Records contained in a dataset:

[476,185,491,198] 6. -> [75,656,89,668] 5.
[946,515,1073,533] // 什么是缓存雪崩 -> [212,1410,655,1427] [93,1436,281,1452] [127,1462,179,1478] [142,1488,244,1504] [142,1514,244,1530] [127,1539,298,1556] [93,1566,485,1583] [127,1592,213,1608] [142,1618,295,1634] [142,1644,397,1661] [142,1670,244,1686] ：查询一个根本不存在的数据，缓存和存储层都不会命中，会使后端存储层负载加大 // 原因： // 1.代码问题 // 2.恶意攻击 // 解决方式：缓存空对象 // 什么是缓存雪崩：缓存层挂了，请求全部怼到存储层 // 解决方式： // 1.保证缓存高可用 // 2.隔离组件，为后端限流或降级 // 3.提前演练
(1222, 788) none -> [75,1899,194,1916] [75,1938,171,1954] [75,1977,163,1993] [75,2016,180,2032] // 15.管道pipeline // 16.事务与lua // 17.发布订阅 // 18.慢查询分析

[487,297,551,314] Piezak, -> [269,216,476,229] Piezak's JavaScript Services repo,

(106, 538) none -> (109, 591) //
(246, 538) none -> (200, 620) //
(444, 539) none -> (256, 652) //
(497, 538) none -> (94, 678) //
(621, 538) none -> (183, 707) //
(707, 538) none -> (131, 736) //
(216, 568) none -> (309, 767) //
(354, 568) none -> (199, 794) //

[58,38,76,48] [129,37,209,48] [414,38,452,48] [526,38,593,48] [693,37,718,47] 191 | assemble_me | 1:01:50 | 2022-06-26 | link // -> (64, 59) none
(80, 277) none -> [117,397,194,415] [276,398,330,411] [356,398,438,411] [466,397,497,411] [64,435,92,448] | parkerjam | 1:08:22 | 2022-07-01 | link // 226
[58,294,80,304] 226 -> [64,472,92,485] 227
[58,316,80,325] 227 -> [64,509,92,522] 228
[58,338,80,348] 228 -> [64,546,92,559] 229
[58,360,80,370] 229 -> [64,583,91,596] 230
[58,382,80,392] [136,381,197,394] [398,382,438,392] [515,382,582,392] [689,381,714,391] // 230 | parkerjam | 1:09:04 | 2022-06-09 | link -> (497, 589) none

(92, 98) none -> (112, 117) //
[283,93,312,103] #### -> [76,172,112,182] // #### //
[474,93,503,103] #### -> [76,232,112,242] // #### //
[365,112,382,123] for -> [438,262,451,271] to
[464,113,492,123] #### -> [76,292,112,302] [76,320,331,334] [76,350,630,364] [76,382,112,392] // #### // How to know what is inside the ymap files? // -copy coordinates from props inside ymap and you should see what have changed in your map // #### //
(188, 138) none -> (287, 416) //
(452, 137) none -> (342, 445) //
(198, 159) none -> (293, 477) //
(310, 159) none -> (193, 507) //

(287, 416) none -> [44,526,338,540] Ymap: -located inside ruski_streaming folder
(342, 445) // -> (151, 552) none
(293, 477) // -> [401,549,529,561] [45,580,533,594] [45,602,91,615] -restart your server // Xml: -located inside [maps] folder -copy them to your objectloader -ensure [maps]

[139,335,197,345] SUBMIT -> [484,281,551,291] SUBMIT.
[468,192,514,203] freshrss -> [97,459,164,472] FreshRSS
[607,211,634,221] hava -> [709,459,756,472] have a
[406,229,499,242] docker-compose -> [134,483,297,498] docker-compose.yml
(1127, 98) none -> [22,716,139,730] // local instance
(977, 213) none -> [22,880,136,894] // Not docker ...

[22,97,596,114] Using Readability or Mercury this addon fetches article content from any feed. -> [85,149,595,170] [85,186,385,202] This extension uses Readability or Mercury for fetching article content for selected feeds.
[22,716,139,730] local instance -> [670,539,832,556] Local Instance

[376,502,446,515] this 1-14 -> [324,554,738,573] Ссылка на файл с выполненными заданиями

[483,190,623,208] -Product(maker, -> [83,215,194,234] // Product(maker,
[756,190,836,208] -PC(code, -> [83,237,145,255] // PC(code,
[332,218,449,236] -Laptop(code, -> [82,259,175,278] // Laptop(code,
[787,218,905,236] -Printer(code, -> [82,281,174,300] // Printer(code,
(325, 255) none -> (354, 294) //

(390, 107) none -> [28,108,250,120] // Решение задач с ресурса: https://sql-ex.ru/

*EXERCISE*: Search the entries for the string "your" and return each line where it turns up.

*TASK SOLUTION*:
[464,113,492,123] #### -> [76,292,112,302] [76,320,331,334] [76,350,630,364] [76,382,112,392] // #### // How to know what is inside the ymap files? // -copy coordinates from props inside ymap and you should see what have changed in your map // #### //
(293, 477) // -> [401,549,529,561] [45,580,533,594] [45,602,91,615] -restart your server // Xml: -located inside [maps] folder -copy them to your objectloader -ensure [maps]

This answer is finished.